I visited the columbarium at the Church of the Holy Spirit one morning and experienced a deep sense of peace. I told myself that if I ever needed total physical silence, this would be a good place to stay for a while. I was all alone and all around me were the ashes of the faithful departed. I looked around and prayed for all the souls. Then I went round a second time and I stopped before certain niches to remember these special people. I went before my mother’s niche and thanked God for giving her eternal life. She was the first Catholic in my family. Praise God!
Then I went to a very exclusive area and there were the niches of a few CICM priests. They gave their lives to serve as missionaries. In a very special way I wish to remember them for the Scheut Missions was founded in 1862 for the conversion of China. This year marks the 150th year of the founding of the CICM – Congregation of the Immaculate Heart of Mary. When the priests were expelled from China, they came to Singapore. Thank God for every one of them. Thank God for the priests who are still serving here.
Father Theophile Verbist, the Founder of CICM said: “The specific goal of the CICM is to commit itself entirely to the proclamation of the Good News wherever a missionary presence is most needed, especially among the peoples where the Gospel is not known or lived” I heard from a friend who had gone on several trips to evangelise in rural parts of China how difficult the circumstances were, but she is happy and will continue to go as she knows that the Good News is being proclaimed to people truly hungry for it. She is not the only one who longs to share the Good News. . . they need the support of our prayers to persevere and to remain faithful to their calling.

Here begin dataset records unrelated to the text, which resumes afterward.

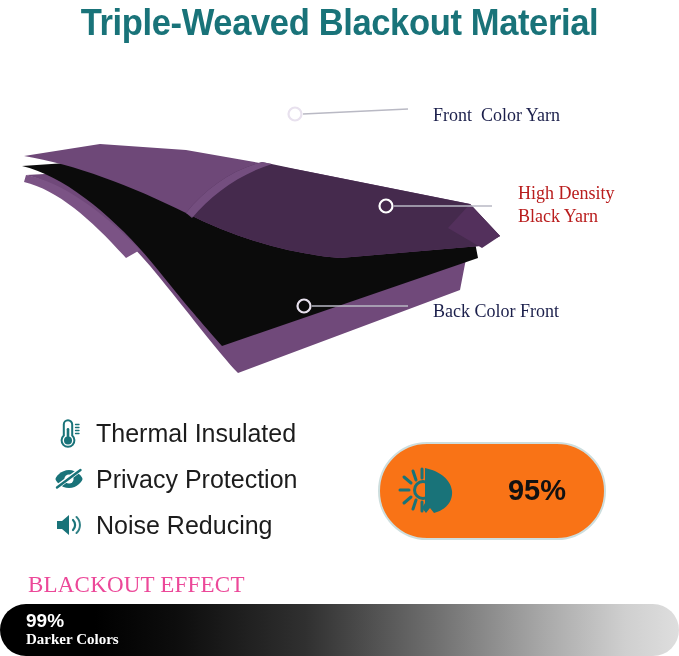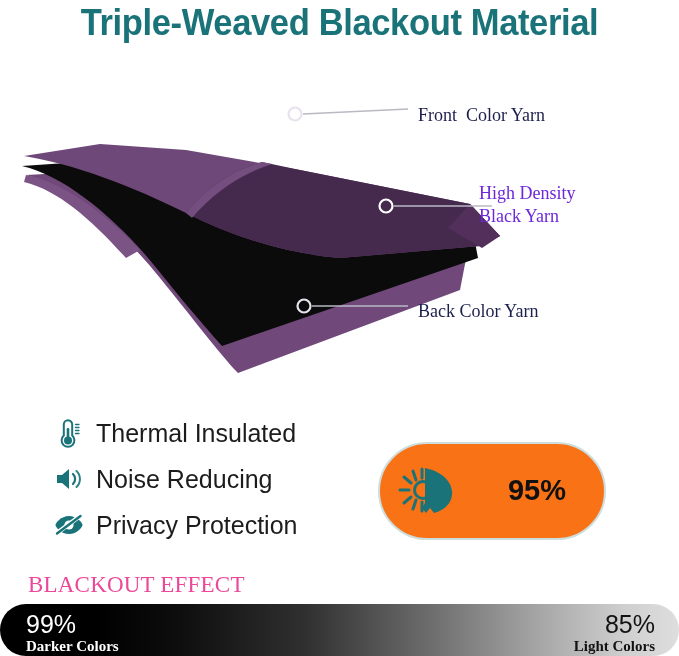--- a/index.html
+++ b/index.html
@@ -43,23 +43,24 @@
   }
   #diagram svg { display: block; }
 
   .callout-label {
     position: absolute;
     font-family: "Liberation Serif", serif;
     font-size: 18px;
     color: #1b1f4b;
     white-space: pre;
     line-height: 1.25;
+    margin-left: 15px;
   }
   #label-front  { left: 418px; top: 104px; }
-  #label-black  { left: 479px; top: 182px; color: #6d28d9; }
+  #label-black  { left: 503px; top: 182px; color: #b91c1c; }
   #label-back   { left: 418px; top: 300px; }
 
   
   #features {
     position: absolute;
     left: 48px;
     top: 410px;
     width: 320px;
   }
   .feature-row {
@@ -162,22 +163,22 @@
   }
   #bar-right {
     position: absolute;
     right: 24px;
     top: 6px;
     text-align: right;
     color: #131313;
   }
   .bar-pct {
     font-family: "Liberation Sans", sans-serif;
-    font-weight: normal;
-    font-size: 25px;
+    font-weight: bold;
+    font-size: 19px;
     line-height: 1.12;
   }
   .bar-sub {
     font-family: "Liberation Serif", serif;
     font-weight: bold;
     font-size: 15px;
     line-height: 1.15;
     text-align: center;
   }
 </style>
@@ -216,50 +217,39 @@
       <circle cx="295" cy="36" r="6.5"></circle>
       <circle cx="386" cy="128" r="6.5" stroke="#ffffff"></circle>
       <circle cx="304" cy="228" r="6.5"></circle>
     </g>
   </svg>
 </div>
 
 <div class="callout-label" id="label-front">Front  Color Yarn</div>
 <div class="callout-label" id="label-black">High Density
 Black Yarn</div>
-<div class="callout-label" id="label-back">Back Color Yarn</div>
+<div class="callout-label" id="label-back">Back Color Front</div>
 
 <div id="features">
 
   <div class="feature-row">
     <span class="feature-icon">
       <svg width="26" height="32" viewBox="0 0 26 32" xmlns="http://www.w3.org/2000/svg">
         <path d="M12 3.2 a4.2 4.2 0 0 1 4.2 4.2 v11.2 a6.4 6.4 0 1 1 -8.4 0 V7.4 A4.2 4.2 0 0 1 12 3.2 Z" fill="none" stroke="#197379" stroke-width="2"></path>
         <circle cx="12" cy="23.6" r="4" fill="#197379"></circle>
         <rect x="10.7" y="11" width="2.6" height="10" rx="1.3" fill="#197379"></rect>
         <g stroke="#197379" stroke-width="1.3" stroke-linecap="round">
           <line x1="19.5" y1="7.5" x2="23" y2="7.5"></line>
           <line x1="19.5" y1="10.5" x2="23" y2="10.5"></line>
           <line x1="19.5" y1="13.5" x2="23" y2="13.5"></line>
           <line x1="19.5" y1="16.5" x2="23" y2="16.5"></line>
         </g>
       </svg>
     </span>
     <span class="feature-text">Thermal Insulated</span>
-  </div>
-
-  <div class="feature-row">
-    <span class="feature-icon">
-      <svg width="30" height="28" viewBox="0 0 30 28" xmlns="http://www.w3.org/2000/svg">
-        <path d="M3 10 H8 L15 4 V24 L8 18 H3 Z" fill="#197379"></path>
-        <path d="M19 9 a7 7 0 0 1 0 10" fill="none" stroke="#197379" stroke-width="2.2" stroke-linecap="round"></path>
-        <path d="M22.5 6 a11 11 0 0 1 0 16" fill="none" stroke="#197379" stroke-width="2" stroke-linecap="round" opacity="0.9"></path>
-      </svg>
-    </span>
-    <span class="feature-text">Noise Reducing</span>
   </div>
 
   <div class="feature-row">
     <span class="feature-icon">
       <svg width="32" height="26" viewBox="0 0 32 26" xmlns="http://www.w3.org/2000/svg">
         <defs>
           <mask id="eyeCut">
             <rect x="0" y="0" width="32" height="26" fill="#fff"></rect>
             <line x1="4" y1="21" x2="27" y2="4" stroke="#000" stroke-width="4.6" stroke-linecap="round"></line>
           </mask>
@@ -268,20 +258,31 @@
           <path d="M16 4 C24 4 29.5 11 29.5 13 C29.5 15 24 22 16 22
                    C8 22 2.5 15 2.5 13 C2.5 11 8 4 16 4 Z" fill="#197379"></path>
           <circle cx="16" cy="13" r="4.6" fill="#ffffff"></circle>
         </g>
         <line x1="4" y1="21.5" x2="27.5" y2="4" stroke="#197379" stroke-width="2.4" stroke-linecap="round"></line>
       </svg>
     </span>
     <span class="feature-text">Privacy Protection</span>
   </div>
 
+  <div class="feature-row">
+    <span class="feature-icon">
+      <svg width="30" height="28" viewBox="0 0 30 28" xmlns="http://www.w3.org/2000/svg">
+        <path d="M3 10 H8 L15 4 V24 L8 18 H3 Z" fill="#197379"></path>
+        <path d="M19 9 a7 7 0 0 1 0 10" fill="none" stroke="#197379" stroke-width="2.2" stroke-linecap="round"></path>
+        <path d="M22.5 6 a11 11 0 0 1 0 16" fill="none" stroke="#197379" stroke-width="2" stroke-linecap="round" opacity="0.9"></path>
+      </svg>
+    </span>
+    <span class="feature-text">Noise Reducing</span>
+  </div>
+
 </div>
 
 <div id="badge">
   <span id="badge-icon">
     <svg width="66" height="56" viewBox="0 0 66 56" xmlns="http://www.w3.org/2000/svg">
 
       <g stroke="#197379" stroke-width="3" stroke-linecap="round">
         <line x1="4" y1="27" x2="13" y2="27"></line>
         <line x1="8" y1="14" x2="15" y2="20"></line>
         <line x1="8" y1="40" x2="15" y2="34"></line>
@@ -300,17 +301,13 @@
   </span>
 </div>
 
 <div id="effect-heading">BLACKOUT EFFECT</div>
 
 <div id="bar">
   <div id="bar-left">
     <div class="bar-pct">99%</div>
     <div class="bar-sub">Darker Colors</div>
   </div>
-  <div id="bar-right">
-    <div class="bar-pct">85%</div>
-    <div class="bar-sub">Light Colors</div>
-  </div>
 </div>
 
 </body></html>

Fr Verbist is also known to have said: “To him who loves, nothing is difficult.” Yes, it is true. There is no labour where there is true love. My friend shared with me how poorly the people ate each day. She shared the same and for her that was tough as there were times when the meal was only a hard cold bun. (I remember having seen such buns when I went to a CICM mission house in Mongolia.) One day my friend was told that she would be visiting the bishop and so, jokingly she told her friends that she would probably have a better meal. To her surprise, she found that the Bishop lived under more miserable conditions, and the food that they had that day was even less palatable. She was deeply moved seeing how many sacrifices the shepherd of the flock was making.
So, it is true that where there is true love, there is no labour. My friend has many more trips planned and she wil continue to go where there are opportunities to share the Good News. This reminds me of what a priest from Sri Lanka said: evangelisation is really one beggar telling another where there is food. Yes, we need to share the food that will lead us to eternal life. May God bless all missionaries!